Exercise objective: Return the exact lines spanning from the line with "AFRO BASKETBALL CUSTOM EGYPT" through the last line of the entries, boundaries included, and no others.

Version difference data
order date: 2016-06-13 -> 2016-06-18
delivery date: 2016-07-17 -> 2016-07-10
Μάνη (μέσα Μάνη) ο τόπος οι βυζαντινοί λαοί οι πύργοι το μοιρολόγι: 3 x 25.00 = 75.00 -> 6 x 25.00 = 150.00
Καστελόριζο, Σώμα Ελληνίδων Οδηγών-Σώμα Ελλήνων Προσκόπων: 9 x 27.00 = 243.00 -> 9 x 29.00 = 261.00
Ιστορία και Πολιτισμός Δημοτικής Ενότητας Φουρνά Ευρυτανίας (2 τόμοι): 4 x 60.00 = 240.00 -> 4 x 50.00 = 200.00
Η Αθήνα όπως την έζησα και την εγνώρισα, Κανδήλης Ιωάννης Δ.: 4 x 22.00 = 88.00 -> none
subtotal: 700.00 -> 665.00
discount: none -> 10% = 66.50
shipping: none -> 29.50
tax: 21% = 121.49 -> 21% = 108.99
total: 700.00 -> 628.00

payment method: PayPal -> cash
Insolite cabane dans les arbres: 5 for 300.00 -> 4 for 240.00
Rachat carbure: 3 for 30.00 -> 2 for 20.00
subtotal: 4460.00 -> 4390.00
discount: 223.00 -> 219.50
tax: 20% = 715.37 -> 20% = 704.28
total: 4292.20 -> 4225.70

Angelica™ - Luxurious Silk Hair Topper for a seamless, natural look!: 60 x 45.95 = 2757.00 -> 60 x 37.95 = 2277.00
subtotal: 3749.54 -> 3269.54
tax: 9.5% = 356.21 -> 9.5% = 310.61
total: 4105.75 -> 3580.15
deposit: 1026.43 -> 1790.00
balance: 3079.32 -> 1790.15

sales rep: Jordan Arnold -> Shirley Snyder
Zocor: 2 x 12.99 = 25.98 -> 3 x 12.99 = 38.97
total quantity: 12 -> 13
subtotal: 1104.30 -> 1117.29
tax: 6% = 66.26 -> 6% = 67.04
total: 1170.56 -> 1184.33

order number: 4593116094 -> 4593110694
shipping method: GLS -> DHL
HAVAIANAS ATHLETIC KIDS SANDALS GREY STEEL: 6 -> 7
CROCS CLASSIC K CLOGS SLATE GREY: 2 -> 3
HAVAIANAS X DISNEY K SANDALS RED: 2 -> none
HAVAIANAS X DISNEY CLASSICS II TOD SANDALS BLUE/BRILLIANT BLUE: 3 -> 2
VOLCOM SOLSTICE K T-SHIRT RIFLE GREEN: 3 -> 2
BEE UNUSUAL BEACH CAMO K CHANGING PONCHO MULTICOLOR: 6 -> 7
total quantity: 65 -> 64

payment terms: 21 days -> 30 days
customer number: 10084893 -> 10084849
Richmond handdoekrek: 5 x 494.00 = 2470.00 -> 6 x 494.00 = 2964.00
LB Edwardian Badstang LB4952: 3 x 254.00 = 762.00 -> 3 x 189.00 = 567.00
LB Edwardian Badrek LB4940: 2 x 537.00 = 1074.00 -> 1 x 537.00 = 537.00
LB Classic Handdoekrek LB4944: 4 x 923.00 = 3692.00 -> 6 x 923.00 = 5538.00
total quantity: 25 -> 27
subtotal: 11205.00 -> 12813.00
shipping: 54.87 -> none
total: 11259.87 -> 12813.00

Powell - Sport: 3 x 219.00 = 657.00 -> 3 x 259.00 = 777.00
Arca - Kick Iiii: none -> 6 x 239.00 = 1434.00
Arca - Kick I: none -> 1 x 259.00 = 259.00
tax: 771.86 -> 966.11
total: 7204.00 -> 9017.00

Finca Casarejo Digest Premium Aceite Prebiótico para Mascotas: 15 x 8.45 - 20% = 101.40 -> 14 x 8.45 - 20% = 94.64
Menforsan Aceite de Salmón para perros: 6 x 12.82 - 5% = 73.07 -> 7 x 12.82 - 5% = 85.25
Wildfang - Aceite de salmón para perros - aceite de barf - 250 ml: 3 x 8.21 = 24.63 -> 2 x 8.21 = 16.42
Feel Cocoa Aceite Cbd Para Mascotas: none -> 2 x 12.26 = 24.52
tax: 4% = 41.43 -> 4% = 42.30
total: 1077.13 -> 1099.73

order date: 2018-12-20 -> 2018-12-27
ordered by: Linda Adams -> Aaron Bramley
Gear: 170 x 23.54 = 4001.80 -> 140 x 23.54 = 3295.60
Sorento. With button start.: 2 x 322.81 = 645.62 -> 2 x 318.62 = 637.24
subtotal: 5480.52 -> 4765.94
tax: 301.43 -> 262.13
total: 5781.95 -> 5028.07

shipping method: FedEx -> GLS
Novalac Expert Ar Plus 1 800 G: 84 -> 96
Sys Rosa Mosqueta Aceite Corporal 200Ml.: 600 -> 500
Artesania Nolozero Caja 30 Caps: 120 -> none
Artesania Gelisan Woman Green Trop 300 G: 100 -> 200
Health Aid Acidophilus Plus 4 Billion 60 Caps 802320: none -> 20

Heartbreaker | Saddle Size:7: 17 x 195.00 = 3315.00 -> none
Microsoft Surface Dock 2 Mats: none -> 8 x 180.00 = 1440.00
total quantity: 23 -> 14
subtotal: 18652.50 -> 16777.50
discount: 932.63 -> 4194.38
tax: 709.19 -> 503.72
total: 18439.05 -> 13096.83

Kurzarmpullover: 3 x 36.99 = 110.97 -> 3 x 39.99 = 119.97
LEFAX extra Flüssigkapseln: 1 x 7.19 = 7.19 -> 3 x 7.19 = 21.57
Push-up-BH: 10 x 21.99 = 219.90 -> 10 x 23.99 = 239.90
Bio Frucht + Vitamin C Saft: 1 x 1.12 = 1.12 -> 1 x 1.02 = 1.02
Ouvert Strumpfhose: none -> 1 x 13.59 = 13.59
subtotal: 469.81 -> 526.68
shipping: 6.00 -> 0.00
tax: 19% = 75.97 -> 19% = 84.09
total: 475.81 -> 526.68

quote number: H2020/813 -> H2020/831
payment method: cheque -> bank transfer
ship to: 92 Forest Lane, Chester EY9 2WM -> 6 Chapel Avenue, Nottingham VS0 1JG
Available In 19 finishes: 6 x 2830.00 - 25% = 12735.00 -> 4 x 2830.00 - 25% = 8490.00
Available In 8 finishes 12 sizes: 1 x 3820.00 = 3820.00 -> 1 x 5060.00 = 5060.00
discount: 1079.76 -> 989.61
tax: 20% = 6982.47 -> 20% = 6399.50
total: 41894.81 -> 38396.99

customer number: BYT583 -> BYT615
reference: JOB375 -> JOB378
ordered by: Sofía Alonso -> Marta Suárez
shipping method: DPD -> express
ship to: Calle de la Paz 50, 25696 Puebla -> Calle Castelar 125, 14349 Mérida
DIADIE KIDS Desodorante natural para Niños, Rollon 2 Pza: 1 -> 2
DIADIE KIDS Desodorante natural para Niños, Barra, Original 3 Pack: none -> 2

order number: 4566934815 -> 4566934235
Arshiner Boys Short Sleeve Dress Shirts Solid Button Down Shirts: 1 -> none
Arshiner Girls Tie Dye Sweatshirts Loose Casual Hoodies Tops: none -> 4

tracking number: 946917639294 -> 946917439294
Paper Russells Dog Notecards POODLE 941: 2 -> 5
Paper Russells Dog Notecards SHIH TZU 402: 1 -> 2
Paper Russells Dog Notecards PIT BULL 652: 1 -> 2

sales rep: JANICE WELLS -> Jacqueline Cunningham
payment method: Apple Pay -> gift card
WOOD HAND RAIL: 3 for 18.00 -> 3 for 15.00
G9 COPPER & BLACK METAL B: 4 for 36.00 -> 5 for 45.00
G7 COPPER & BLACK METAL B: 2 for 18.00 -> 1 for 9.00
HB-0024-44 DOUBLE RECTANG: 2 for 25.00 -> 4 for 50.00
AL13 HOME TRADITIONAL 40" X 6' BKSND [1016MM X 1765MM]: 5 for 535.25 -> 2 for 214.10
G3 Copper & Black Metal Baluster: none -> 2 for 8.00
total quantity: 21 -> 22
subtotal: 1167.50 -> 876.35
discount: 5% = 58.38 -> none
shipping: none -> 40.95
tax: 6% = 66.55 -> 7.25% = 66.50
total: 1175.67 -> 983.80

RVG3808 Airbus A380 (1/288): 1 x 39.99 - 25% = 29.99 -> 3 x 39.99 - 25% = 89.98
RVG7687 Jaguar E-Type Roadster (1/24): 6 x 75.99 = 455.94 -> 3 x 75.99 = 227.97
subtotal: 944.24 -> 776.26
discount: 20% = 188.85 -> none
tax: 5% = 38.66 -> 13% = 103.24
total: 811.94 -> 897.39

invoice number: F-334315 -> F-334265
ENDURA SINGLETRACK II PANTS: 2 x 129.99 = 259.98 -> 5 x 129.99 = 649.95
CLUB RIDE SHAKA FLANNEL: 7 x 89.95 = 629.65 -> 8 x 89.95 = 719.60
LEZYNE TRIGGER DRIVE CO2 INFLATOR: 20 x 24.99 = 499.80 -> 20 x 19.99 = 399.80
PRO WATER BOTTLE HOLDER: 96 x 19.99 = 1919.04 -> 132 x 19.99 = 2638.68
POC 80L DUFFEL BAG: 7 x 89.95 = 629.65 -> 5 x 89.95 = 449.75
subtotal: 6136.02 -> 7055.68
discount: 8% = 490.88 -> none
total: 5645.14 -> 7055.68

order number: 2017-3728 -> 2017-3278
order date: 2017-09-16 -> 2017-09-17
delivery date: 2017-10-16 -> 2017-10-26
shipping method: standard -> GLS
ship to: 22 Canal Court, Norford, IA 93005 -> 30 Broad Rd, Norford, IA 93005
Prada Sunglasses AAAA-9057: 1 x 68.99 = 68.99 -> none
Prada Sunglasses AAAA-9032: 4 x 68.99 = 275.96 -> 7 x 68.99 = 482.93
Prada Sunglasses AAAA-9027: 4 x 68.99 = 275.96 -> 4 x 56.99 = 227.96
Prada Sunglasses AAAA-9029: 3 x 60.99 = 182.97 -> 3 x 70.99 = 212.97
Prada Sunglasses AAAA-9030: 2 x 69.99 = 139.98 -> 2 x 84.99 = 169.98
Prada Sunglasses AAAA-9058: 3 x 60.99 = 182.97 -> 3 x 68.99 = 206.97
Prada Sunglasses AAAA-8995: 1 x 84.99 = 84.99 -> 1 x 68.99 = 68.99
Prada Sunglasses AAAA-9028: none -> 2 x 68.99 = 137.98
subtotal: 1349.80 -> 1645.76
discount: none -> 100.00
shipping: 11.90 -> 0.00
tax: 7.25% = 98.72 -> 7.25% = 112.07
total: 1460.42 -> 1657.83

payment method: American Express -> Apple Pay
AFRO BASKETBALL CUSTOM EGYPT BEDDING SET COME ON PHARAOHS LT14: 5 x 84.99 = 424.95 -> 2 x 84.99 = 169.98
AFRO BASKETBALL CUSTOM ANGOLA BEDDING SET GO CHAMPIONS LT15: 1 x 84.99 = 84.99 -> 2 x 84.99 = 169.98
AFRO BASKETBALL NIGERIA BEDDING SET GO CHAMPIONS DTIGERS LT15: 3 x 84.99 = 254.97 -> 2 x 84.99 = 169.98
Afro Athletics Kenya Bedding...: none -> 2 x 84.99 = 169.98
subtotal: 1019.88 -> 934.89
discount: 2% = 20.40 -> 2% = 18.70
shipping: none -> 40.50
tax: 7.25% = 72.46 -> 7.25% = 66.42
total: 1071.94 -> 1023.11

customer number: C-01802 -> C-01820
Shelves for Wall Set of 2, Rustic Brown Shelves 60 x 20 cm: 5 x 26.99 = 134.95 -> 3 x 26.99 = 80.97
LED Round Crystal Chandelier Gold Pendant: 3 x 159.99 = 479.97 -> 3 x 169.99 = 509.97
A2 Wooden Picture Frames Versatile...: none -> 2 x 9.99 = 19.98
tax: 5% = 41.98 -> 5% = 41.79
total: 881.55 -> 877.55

Output for this task:
AFRO BASKETBALL CUSTOM EGYPT BEDDING SET COME ON PHARAOHS LT14: 5 x 84.99 = 424.95 -> 2 x 84.99 = 169.98
AFRO BASKETBALL CUSTOM ANGOLA BEDDING SET GO CHAMPIONS LT15: 1 x 84.99 = 84.99 -> 2 x 84.99 = 169.98
AFRO BASKETBALL NIGERIA BEDDING SET GO CHAMPIONS DTIGERS LT15: 3 x 84.99 = 254.97 -> 2 x 84.99 = 169.98
Afro Athletics Kenya Bedding...: none -> 2 x 84.99 = 169.98
subtotal: 1019.88 -> 934.89
discount: 2% = 20.40 -> 2% = 18.70
shipping: none -> 40.50
tax: 7.25% = 72.46 -> 7.25% = 66.42
total: 1071.94 -> 1023.11

customer number: C-01802 -> C-01820
Shelves for Wall Set of 2, Rustic Brown Shelves 60 x 20 cm: 5 x 26.99 = 134.95 -> 3 x 26.99 = 80.97
LED Round Crystal Chandelier Gold Pendant: 3 x 159.99 = 479.97 -> 3 x 169.99 = 509.97
A2 Wooden Picture Frames Versatile...: none -> 2 x 9.99 = 19.98
tax: 5% = 41.98 -> 5% = 41.79
total: 881.55 -> 877.55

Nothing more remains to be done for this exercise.